I do not know why I turned to food. Or I do. I was lonely and scared and food offered an immediate satisfaction. Food offered comfort when I needed to be comforted and did not know how to ask for what I needed from those who loved me. Food tasted good and made me feel better. Food was the one thing within my reach.

Until I started gaining weight, I had a healthy attitude toward food. My mother is not a woman with a passion for cooking, but she harbors an intense passion for her family. Throughout my childhood, she prepared healthy, well-rounded meals for us, which we ate together at the dinner table. There were no rushed dinners sitting in front of the television or standing at the kitchen counter. We kids eagerly talked about our latest school projects, like a suspension bridge made out of balsa wood or a baking soda volcano. We shared our accomplishments, like a good report card—which was of course the expectation—or a goal scored in a soccer match. My brothers and I bickered toward the end of dinner, usually over who would do the dishes. My parents, Haitian immigrants, talked about things we only half understood, like the American neighbors or my father’s latest construction project. We talked about the goings-on of the world. We talked about what we wanted for ourselves. I took it for granted that this is what all families did—come together and become an island unto themselves, the kitchen table the sun around which we revolved.

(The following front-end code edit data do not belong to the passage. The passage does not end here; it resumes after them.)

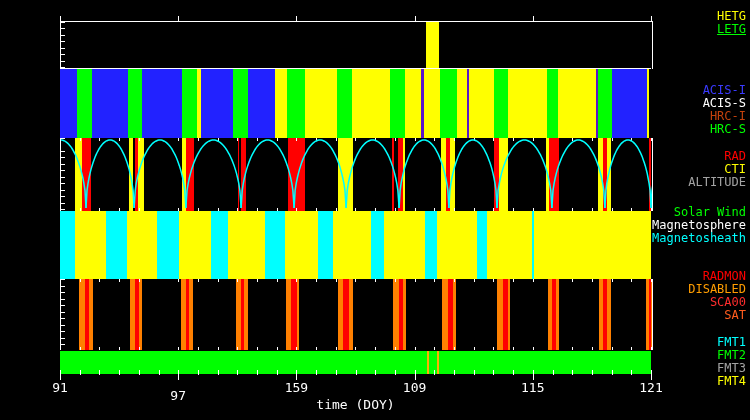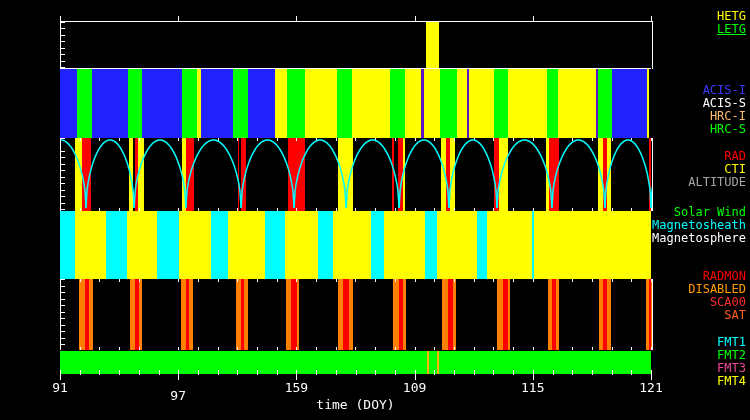"HRC-I" div.rlabel { color: #fdba74 -> #c2410c }
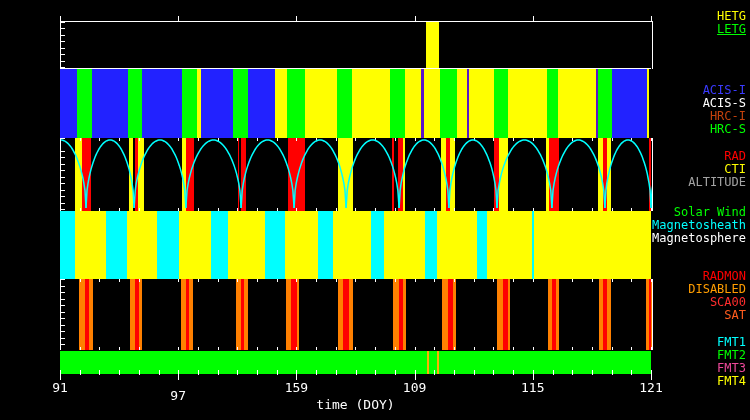"Magnetosheath" div.rlabel { order: before "Magnetosphere" -> after "Magnetosphere" }
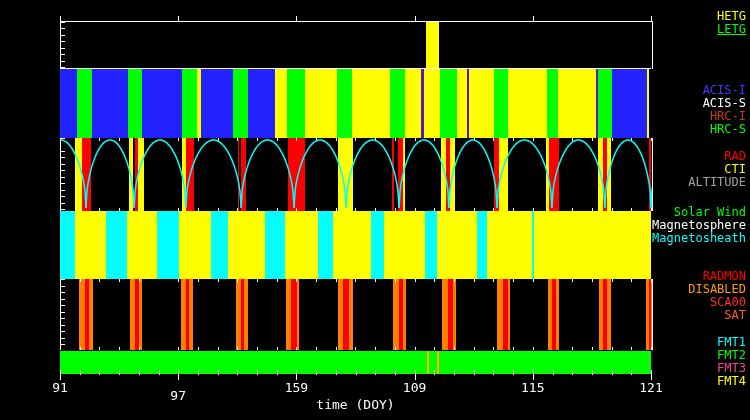"FMT3" div.rlabel { color: #ec4899 -> #a3a3a3 }
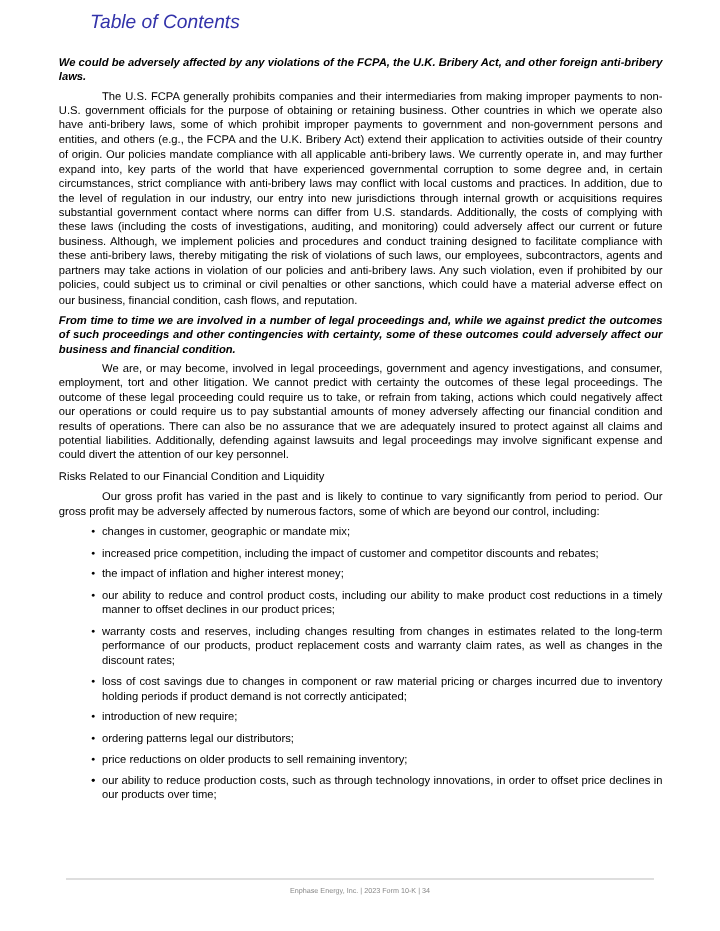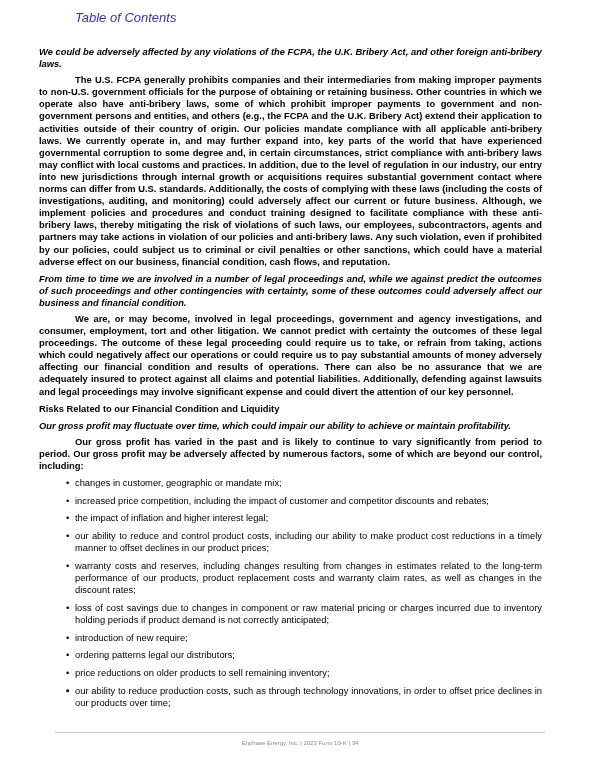"Table of Contents" .toc { font-size: 13px -> 16px }
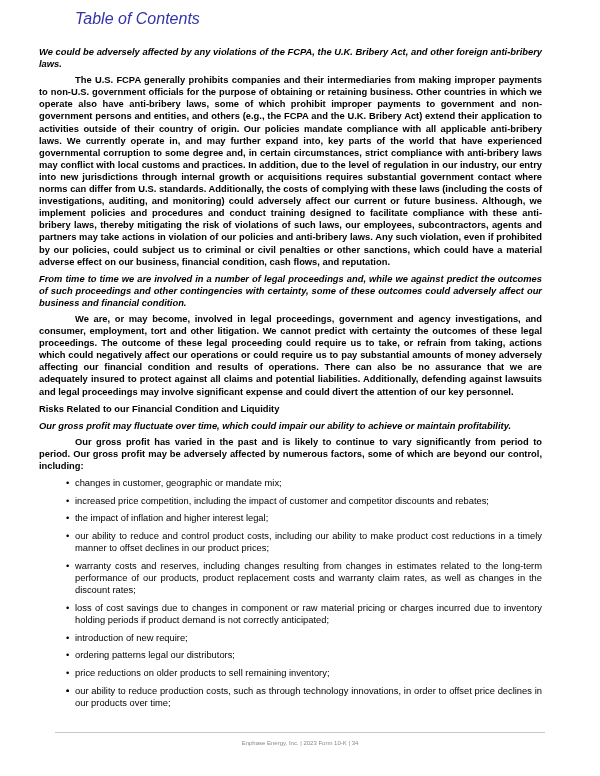"We could be adversely affected" .content { left: 39px -> 49px }
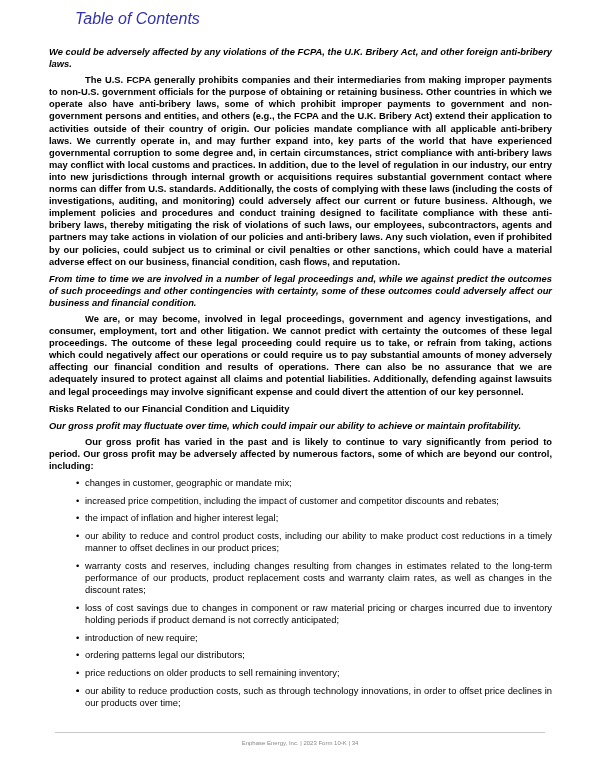"The U.S. FCPA generally prohibits" p { font-weight: bold -> none }
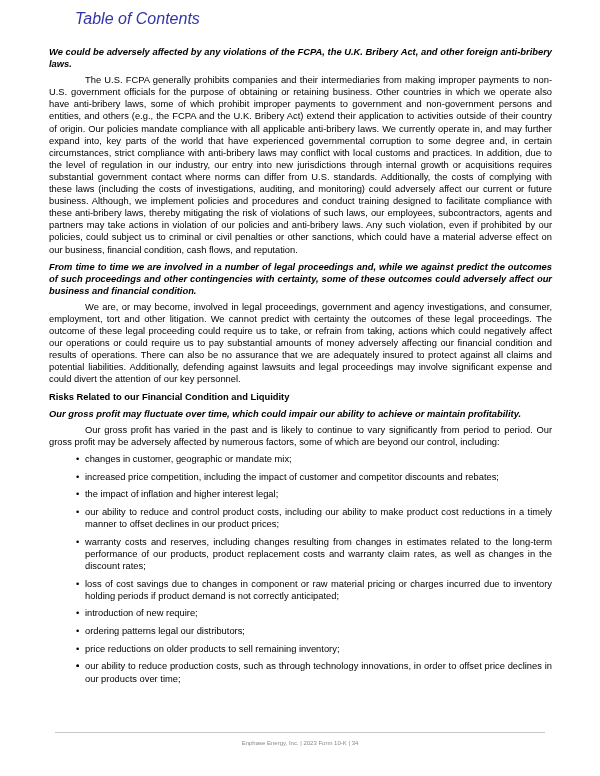"Risks Related to our Financial" .section-title { font-weight: bold -> normal }
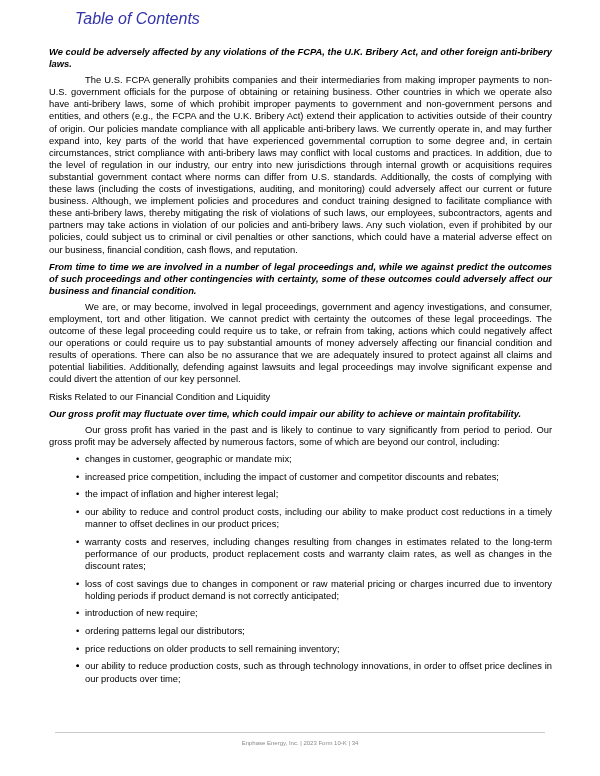"Our gross profit may fluctuate" p.heading-bi { html: <p>Our gross profit may fluctuate over time, which could impair our ability to achieve or maintain profitability.</p> -> none }
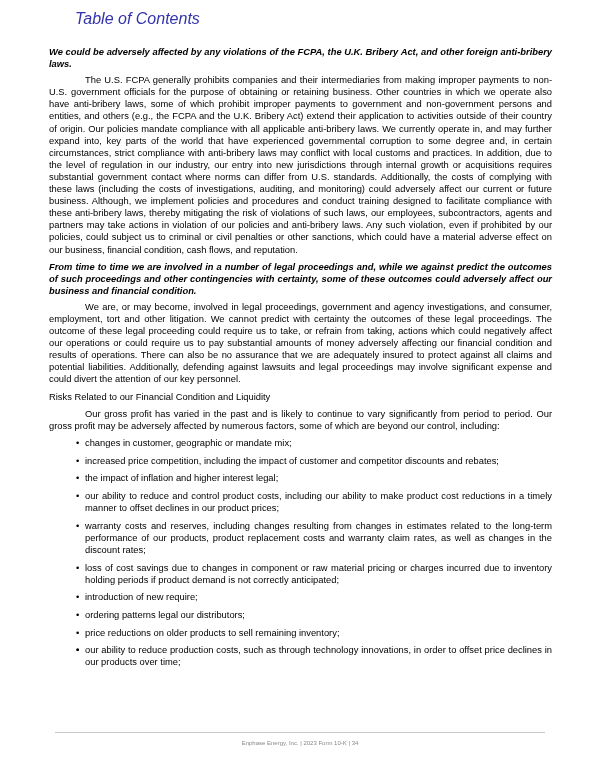"the impact of inflation and" span { text: legal -> money }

The food my mother cooked for us was good, but it was secondary to the way we invested in being so connected to one another. My parents always made it seem like my brothers and I were terribly interesting, asking us thoughtful questions about our childish musings, urging us to be our best selves. If we were slighted, they were offended on our behalf. When we had some small moment of glory, they reveled in it. I fell asleep most nights flush with the joy of knowing I belonged to these people and they belonged to me.

Even as I became more and more withdrawn, my family remained strong, connected in these intimate, indelible ways. I have no doubt that my parents noticed the change in me. They would continue to notice, to worry over me, for the next twenty years and longer. But they didn’t know how to talk to me and I didn’t let them in. When they tried, I deflected, refusing to take the lifelines they offered me. The longer I kept my secret, the more attached I became to keeping my truth to myself, the more I nurtured my silence.